The thing is, spam isn't a techological problem, it's a social one.
If spam were purely a techological problem, there would be a technological solution. The fact that there are people out there who don't care that they're harrassing millions of innocent people means that there is no technological solution.
The way I envisage this to work is that the Governments of countries pass legislation that basically states an ISP shall not knowingly host a spammer, and failure to evict spammers from your network in a realistic timeframe will result in prosecution. You then have a government body that collects spam complaints from anywhere on the planet (like uce@ftc.gov) and goes after the ISPs hosting spammers within its jurisdiction. If the state wins the case, then they get money into their coffers (hopefully offset against taxes) until ISPs get the message and cut off the spammers.

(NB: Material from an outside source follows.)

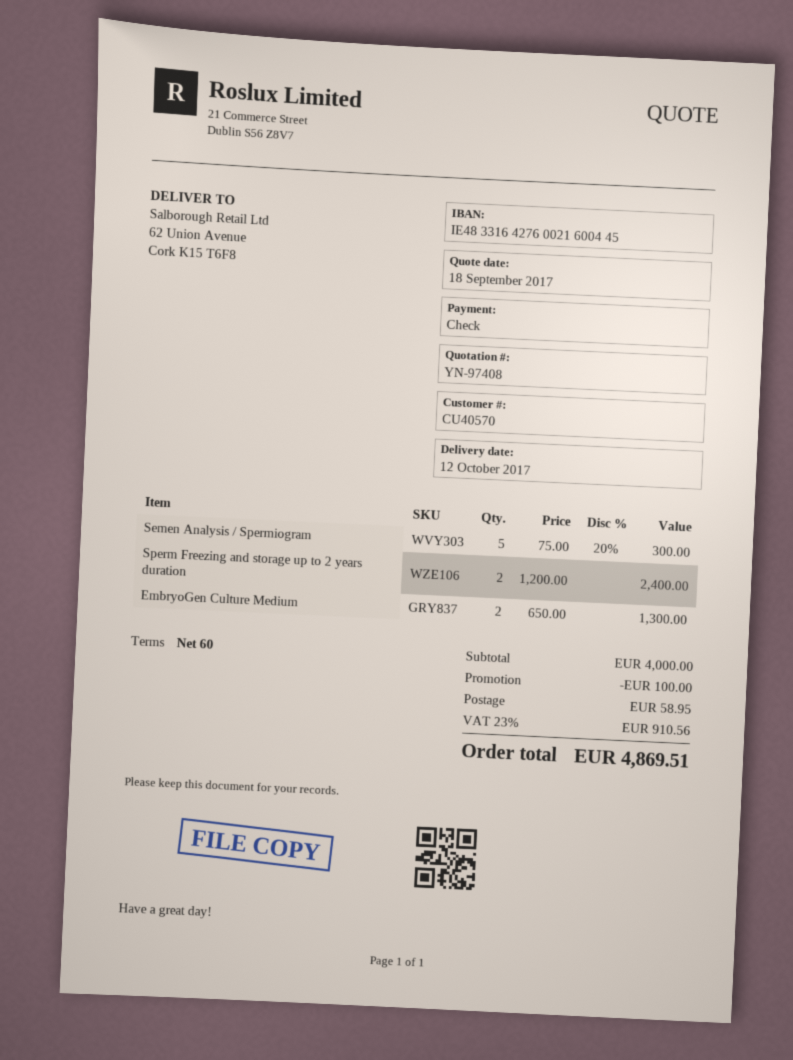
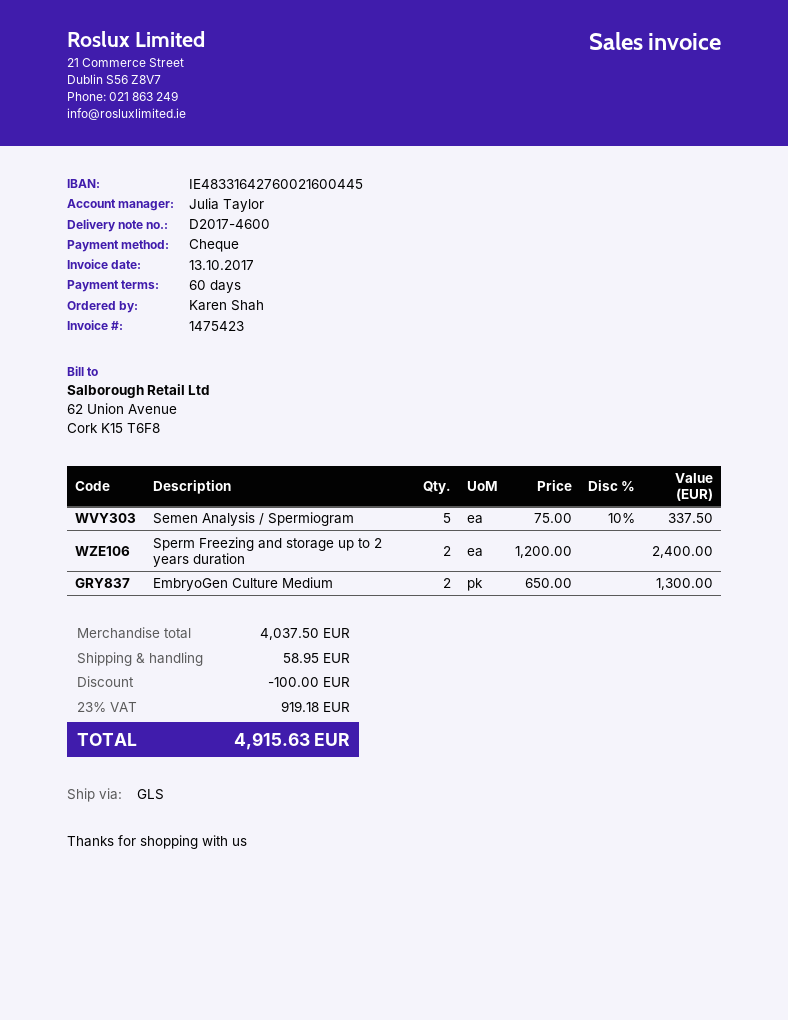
Semen Analysis / Spermiogram: 5 x 75.00 - 20% = 300.00 -> 5 x 75.00 - 10% = 337.50
subtotal: 4000.00 -> 4037.50
tax: 23% = 910.56 -> 23% = 919.18
total: 4869.51 -> 4915.63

Sure, it's not perfect and will leave an "Axis of Evil" attitude toward the nations that didn't enact such legislation, with large scale black listing by some parties for encouragement, no doubt. It would also be nice if the spammee could extract money from the spammer directly of course, but face it, that's unlikely to happen. It seems to me that removing the support infrastructure is going to be the most effective short term solution at this point.
UNIX? They're not even circumcised! Savages!
Spam is a social problem in a technological environment. Politicians are trying to codify countermeasures without recognizing the characteristics of the medium. They're going to screw up. It's inevitable. But most of the "solutions", which the tech people have been offering so far, revolve around eye-for-an-eye, collective punishment, adding addresses to filterlists with no established and timely way to remove outdated or wrong entries ("burning" scarce IP-space) and restricting personal mail use to the verge of uselessness. I used to think that laws on this topic aren't the way, but I begin to wonder if politicians can really do a worse job.